Terahertz all-optical analog differential operator based on diffractive neural networks
作者:D.C. Cai, Zihan Zhao, Cong Wang, Yang Li, Qun Wu, Guangwei Hu, Xumin Ding · 发表于:PhotoniX · 年份:2025 · DOI:10.1186/s43074-025-00211-5 · 被引用次数:2 · 研究领域:Neural Networks and Reservoir Computing、Metamaterials and Metasurfaces Applications、Advanced Photonic Communication Systems
Abstract Terahertz (THz) communication has emerged as one of the key technologies for sixth-generation (6G) wireless networks.

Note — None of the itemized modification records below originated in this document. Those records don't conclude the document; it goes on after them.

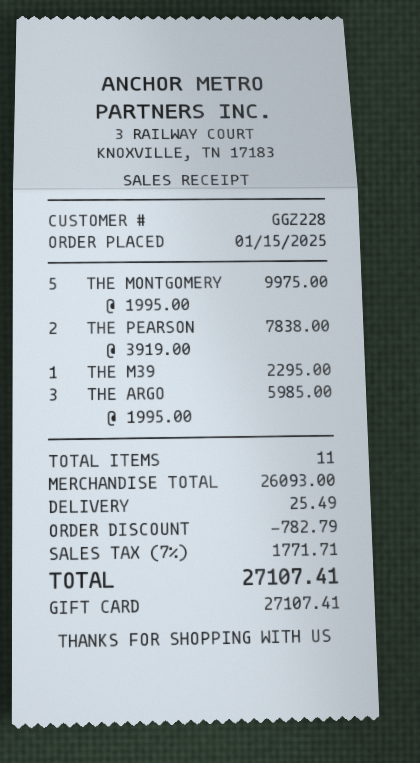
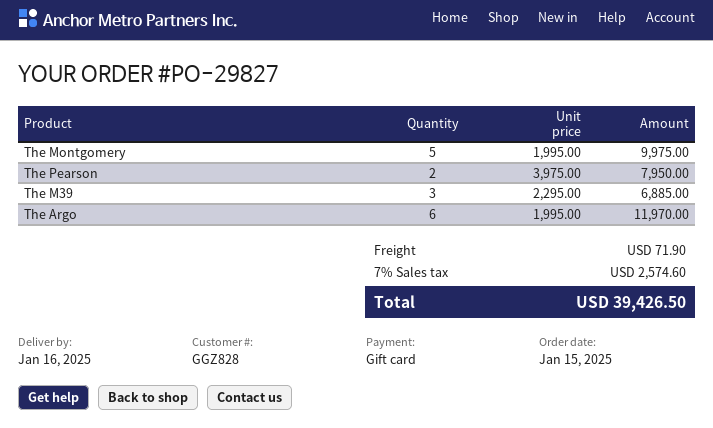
customer number: GGZ228 -> GGZ828
THE PEARSON: 2 x 3919.00 = 7838.00 -> 2 x 3975.00 = 7950.00
THE M39: 1 x 2295.00 = 2295.00 -> 3 x 2295.00 = 6885.00
THE ARGO: 3 x 1995.00 = 5985.00 -> 6 x 1995.00 = 11970.00
discount: 782.79 -> none
shipping: 25.49 -> 71.90
tax: 7% = 1771.71 -> 7% = 2574.60
total: 27107.41 -> 39426.50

Nevertheless, the transition to higher operational frequencies poses various challenges including high-speed digital-to-analog conversion (DACs) and analog-to-digital conversion (ADCs), heterogeneous integration of optoelectronic devices, resulting in an urgent need for solutions. In this paper, we demonstrate a groundbreaking THz analog differential operator driven by diffractive neural networks (DNN), implementing ultra-fast and high-throughput analog domain differential operations. The designed multilayer all-optical DNN composed of compact dielectric metasurfaces is trained with trigonometric functions to perform analog differential computing of complex input signals by approximating the differentiation of finite decompositions of time-domain function based on the Fourier transform theory, significantly improving integration, throughput, and processing speed. Our design has been experimentally validated to successfully implement single-direction differential operation on one-(1D) and two-dimensional (2D) signals with superior structural similarity index measure (SSIM) and peak signal-to-noise ratio (PSNR), providing a promising path for the development of integrated and ultrafast THz communication systems.